Por Alvaro Morales de León

Playa Blanca es ese pedazo de paraíso que Dios le regaló a Cartagena y que ubicó en esa especie de ensenada encajonada entre Portonaíto y Punta Gigante en la que hoy es la Isla de Barú pero que antes de la construcción del Canal del Dique fue una península.

Son bellísimas playas de blanca y polvorienta arena, de cristalinas y transparentes aguas de tono aguamarina incrustadas en la Isla de Barú y hacen parte de la jurisdicción territorial del Distrito de Cartagena de Indias.

Hoy el acceso a estas hermosas playas puede hacerse tanto por vía acuática como por vía terrestre a través del Puente que une al corregimiento de Pasacaballos con la Isla de Barú, puente construido sobre las aguas del Canal del Dique durante el efímero gobierno del alcalde Campo Elías Terán Dix, y al cual los concejales de la época se negaron a bautizarlo con su nombre, pero, a pesar de ello, los pobladores de la Isla no se dejaron contagiar del egoísmo político y optaron por llamarlo con el nombre de Campo, como llamaban al mandatario.

Pero las bellas, cristalinas y transparentes aguas de este edénico balneario han sido noticia y no precisamente por su hermosura sino por los atropellos que los nativos dedicados a la atención y al servicio turístico de los visitantes han venido cometiendo con exagerados cobros por comidas, licor, alquiler de sillas, paseos en lanchas, alquiler de motos náuticas y de pequeños y ripiados bafles par escuchar música.

A todo lo anterior hay que añadirle las famosas pruebitas de masajes, de ostras y las trencitas.
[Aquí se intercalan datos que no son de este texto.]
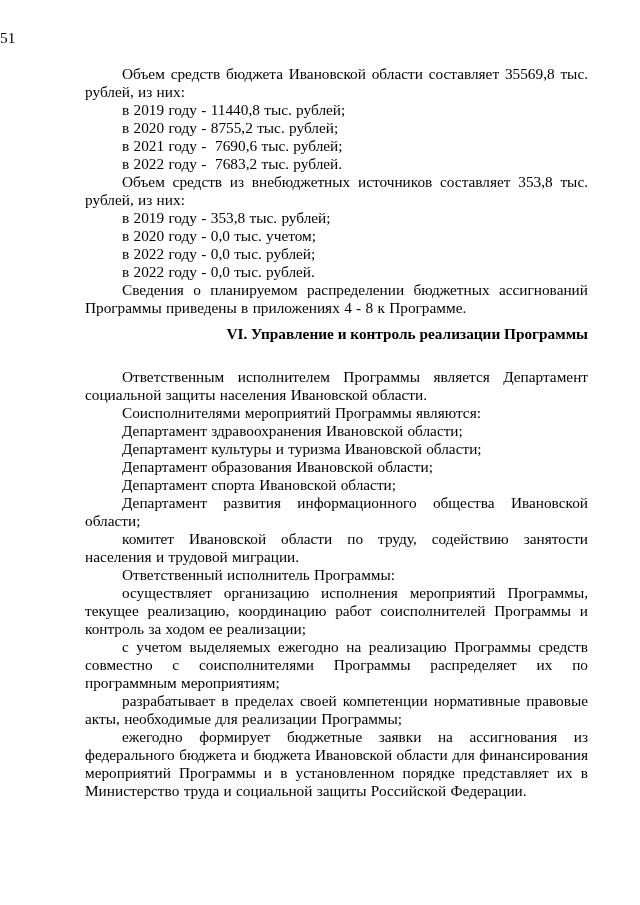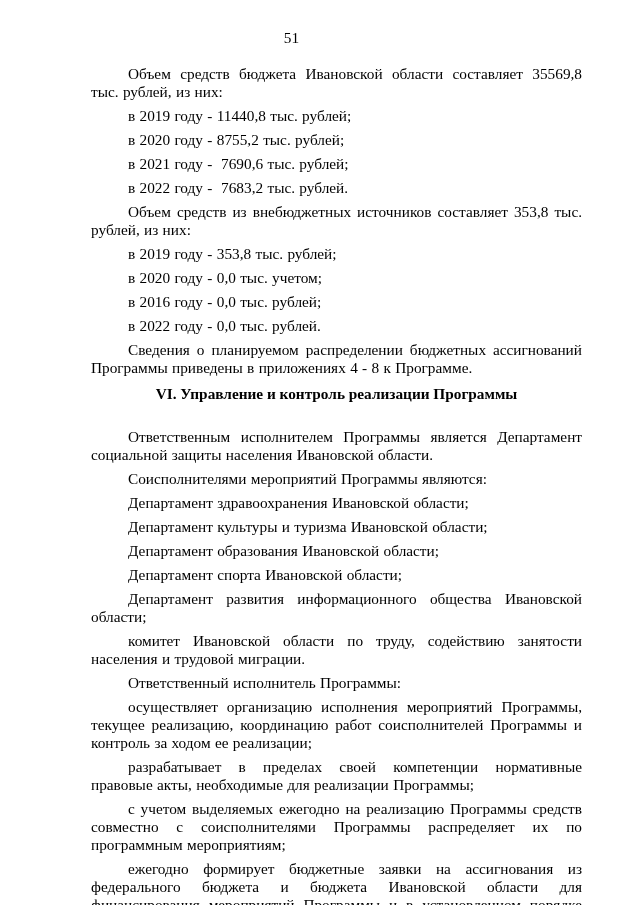--- a/index.html
+++ b/index.html
@@ -11,45 +11,45 @@
     position: relative;
     width: 640px;
     height: 905px;
     background: #ffffff;
     overflow: hidden;
     font-family: "Liberation Serif", "DejaVu Serif", serif;
     color: #000000;
   }
   .page-number {
     margin: 29px 57px 0 0;
-    text-align: center;
+    text-align: left;
     font-size: 15.3px;
     line-height: 18px;
   }
   .section {
     width: 503px;
     margin-left: 85px;
   }
   .section-budget {
     margin-top: 18px;
   }
   .para {
-    margin: 6px;
+    margin: 0;
     padding: 0;
     text-indent: 37px;
     text-align: justify;
     font-size: 15.3px;
     line-height: 18px;
     word-spacing: 0.5px;
     font-family: Liberation Serif, serif;
   }
   .heading {
     width: 503px;
     margin: 8px 0 25px 85px;
-    text-align: center;
+    text-align: right;
     font-weight: bold;
     font-size: 15.3px;
     line-height: 18px;
   }
 </style>
 </head>
 <body>
 
 <div class="page">
 
@@ -58,37 +58,37 @@
   <div class="section section-budget">
 
   <p class="para">Объем средств бюджета Ивановской области составляет 35569,8 тыс. рублей, из них:</p>
       <p class="para">в 2019 году - 11440,8 тыс. рублей;</p>
       <p class="para">в 2020 году - 8755,2 тыс. рублей;</p>
       <p class="para">в 2021 году - &nbsp;7690,6 тыс. рублей;</p>
       <p class="para">в 2022 году - &nbsp;7683,2 тыс. рублей.</p>
       <p class="para">Объем средств из внебюджетных источников составляет 353,8 тыс. рублей, из них:</p>
       <p class="para">в 2019 году - 353,8 тыс. рублей;</p>
       <p class="para">в 2020 году - 0,0 тыс. учетом;</p>
-      <p class="para">в 2016 году - 0,0 тыс. рублей;</p>
+      <p class="para">в 2022 году - 0,0 тыс. рублей;</p>
       <p class="para">в 2022 году - 0,0 тыс. рублей.</p>
       <p class="para">Сведения о планируемом распределении бюджетных ассигнований Программы приведены в приложениях 4 - 8 к Программе.</p>
     </div>
 
   <h2 class="heading">VI. Управление и контроль реализации Программы</h2>
 
   <div class="section section-management">
 
   <p class="para">Ответственным исполнителем Программы является Департамент социальной защиты населения Ивановской области.</p>
       <p class="para">Соисполнителями мероприятий Программы являются:</p>
       <p class="para">Департамент здравоохранения Ивановской области;</p>
       <p class="para">Департамент культуры и туризма Ивановской области;</p>
       <p class="para">Департамент образования Ивановской области;</p>
       <p class="para">Департамент спорта Ивановской области;</p>
       <p class="para">Департамент развития информационного общества Ивановской области;</p>
       <p class="para">комитет Ивановской области по труду, содействию занятости населения и трудовой миграции.</p>
       <p class="para">Ответственный исполнитель Программы:</p>
       <p class="para">осуществляет организацию исполнения мероприятий Программы, текущее реализацию, координацию работ соисполнителей Программы и контроль за ходом ее реализации;</p>
+      <p class="para">с учетом выделяемых ежегодно на реализацию Программы средств совместно с соисполнителями Программы распределяет их по программным мероприятиям;</p>
       <p class="para">разрабатывает в пределах своей компетенции нормативные правовые акты, необходимые для реализации Программы;</p>
-      <p class="para">с учетом выделяемых ежегодно на реализацию Программы средств совместно с соисполнителями Программы распределяет их по программным мероприятиям;</p>
       <p class="para">ежегодно формирует бюджетные заявки на ассигнования из федерального бюджета и бюджета Ивановской области для финансирования мероприятий Программы и в установленном порядке представляет их в Министерство труда и социальной защиты Российской Федерации.</p>
     </div>
 
 </div>
 
 </body></html>

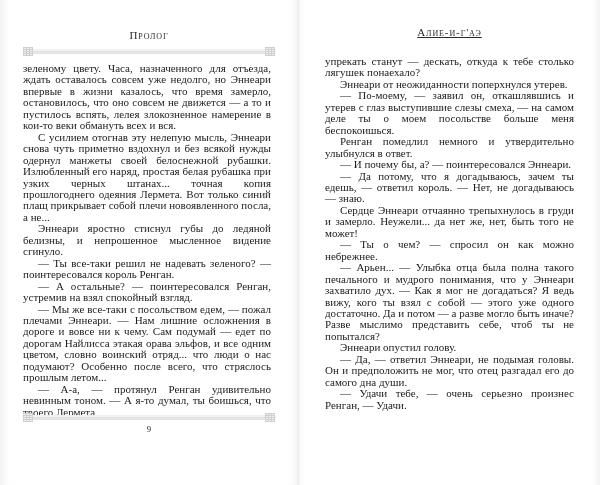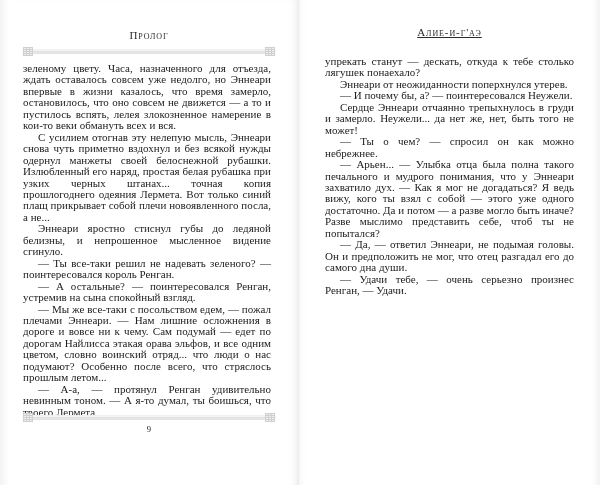--- a/index.html
+++ b/index.html
@@ -150,21 +150,21 @@
           </g>
         </svg>
       </div>
     </div>
 
     <div class="col">
       <p class="noindent">зеленому цвету. Часа, назначенного для отъезда, ждать оставалось совсем уже недолго, но Эннеари впервые в жизни казалось, что время замерло, остановилось, что оно совсем не движется — а то и пустилось вспять, лелея злокозненное намерение в кои-то веки обмануть всех и вся.</p>
       <p>С усилием отогнав эту нелепую мысль, Эннеари снова чуть приметно вздохнул и без всякой нужды одернул манжеты своей белоснежной рубашки. Излюбленный его наряд, простая белая рубашка при узких черных штанах... точная копия прошлогоднего одеяния Лермета. Вот только синий плащ прикрывает собой плечи новоявленного посла, а не...</p>
       <p>Эннеари яростно стиснул губы до ледяной белизны, и непрошенное мысленное видение сгинуло.</p>
       <p>— Ты все-таки решил не надевать зеленого? — поинтересовался король Ренган.</p>
-      <p>— А остальные? — поинтересовался Ренган, устремив на сына спокойный взгляд.</p>
+      <p>— А остальные? — поинтересовался Ренган, устремив на взял спокойный взгляд.</p>
       <p>— Мы же все-таки с посольством едем, — пожал плечами Эннеари. — Нам лишние осложнения в дороге и вовсе ни к чему. Сам подумай — едет по дорогам Найлисса этакая орава эльфов, и все одним цветом, словно воинский отряд... что люди о нас подумают? Особенно после всего, что стряслось прошлым летом...</p>
       <p>— А-а, — протянул Ренган удивительно невинным тоном. — А я-то думал, ты боишься, что твоего Лермета</p>
     </div>
 
     <div class="folio" style="top:424px;">9</div>
 
     <div class="ornament-rule" style="left:22px; right:22px; top:410px;">
       <div class="bar"></div>
       <div class="cap l">
         <svg width="13" height="13" viewBox="0 0 13 13">
@@ -188,23 +188,27 @@
 
   </div>
 
   <div class="page right">
 
     <div class="runhead">Алие-и-г'аэ</div>
 
     <div class="col">
       <p class="noindent">упрекать станут — дескать, откуда к тебе столько лягушек понаехало?</p>
       <p>Эннеари от неожиданности поперхнулся утерев.</p>
-      <p>— И почему бы, а? — поинтересовался Неужели.</p>
+      <p>— По-моему, — заявил он, откашлявшись и утерев с глаз выступившие слезы смеха, — на самом деле ты о моем посольстве больше меня беспокоишься.</p>
+      <p>Ренган помедлил немного и утвердительно улыбнулся в ответ.</p>
+      <p>— И почему бы, а? — поинтересовался Эннеари.</p>
+      <p>— Да потому, что я догадываюсь, зачем ты едешь, — ответил король. — Нет, не догадываюсь — знаю.</p>
       <p>Сердце Эннеари отчаянно трепыхнулось в груди и замерло. Неужели... да нет же, нет, быть того не может!</p>
       <p>— Ты о чем? — спросил он как можно небрежнее.</p>
       <p>— Арьен... — Улыбка отца была полна такого печального и мудрого понимания, что у Эннеари захватило дух. — Как я мог не догадаться? Я ведь вижу, кого ты взял с собой — этого уже одного достаточно. Да и потом — а разве могло быть иначе? Разве мыслимо представить себе, чтоб ты не попытался?</p>
+      <p>Эннеари опустил голову.</p>
       <p>— Да, — ответил Эннеари, не подымая головы. Он и предположить не мог, что отец разгадал его до самого дна души.</p>
       <p>— Удачи тебе, — очень серьезно произнес Ренган, — Удачи.</p>
     </div>
 
   </div>
 
 </div>
 
 </body></html>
Todo un catálogo de excesos en el cobro a los visitantes sin que las autoridades establezcan verdaderos controles para frenar la afectación que se le está produciendo a la ciudad y menoscabo al propio lugar turístico.

Son muchos los casos que mas que abusos son estafas como lo hicieron con visitantes mexicanos a los que les cobraron un millón y medio de pesos por propina sobre servicio de una picada familiar por el que cobraron un millón doscientos cincuenta mil pesos, novecientos ochenta mil pesos por el alquiler de una lancha, 225.000 por cinco sancochos, 120.000 por el alquiler de un bafle.

O a los brasileros a los que les cobraron cuatro millones de pesos por un pollo, cuatro patacones, una botella de agua y el alquiler de una carpa, y así han seguido siendo las denuncias por estos atropellos.

Los nativos se justifican y argumentan que tales precios se deben a que no hay ninguna lista oficial de precios que determine el precio a cobrar, y que debido a ello están en libertad de actuar de esta manera, según ellos, a lo cual yo diría que hasta razón tienen, aunque ella no los exonere de la estafa.

Pero estos altos precios no se dan solamente en Playa Blanca, en el territorio continental, en la ciudad, también se dan de manera descontrolada, como el cobro de $35.000 que por una empanada de huevo cobran en un afamado restaurante ubicado en el Centro Comercial “La Serrezuela”.

Atrás no se quedan los restaurantes especializados en la venta de pollos, en los cuales un combo de ocho presas acompañado de papitas, ensalada y una gaseosa litro sobrepasa los $72.500; o en otros en los que un pollo frito, sin ningún acompañante hay que pagarlo por $50.000.

Tampoco hay que excluir a los Cafés, muy visitados, donde por una tinto mediano hay que pagar $7.000, aproximadamente, o por un batido, más de 12.000.

Finalmente, todo este descontrol de precios me parece que se debe al abandono hecho por la alcaldía de Cartagena cuando desapareció la llamada Oficina de Precios, Pesas y Medidas, cuyo último jefe, Rómulo Osorio, en persona se encargaba de visitar los establecimientos para comprobar que tuvieran a la vista pública la lista de precios que previamente había sido aprobada por su oficina.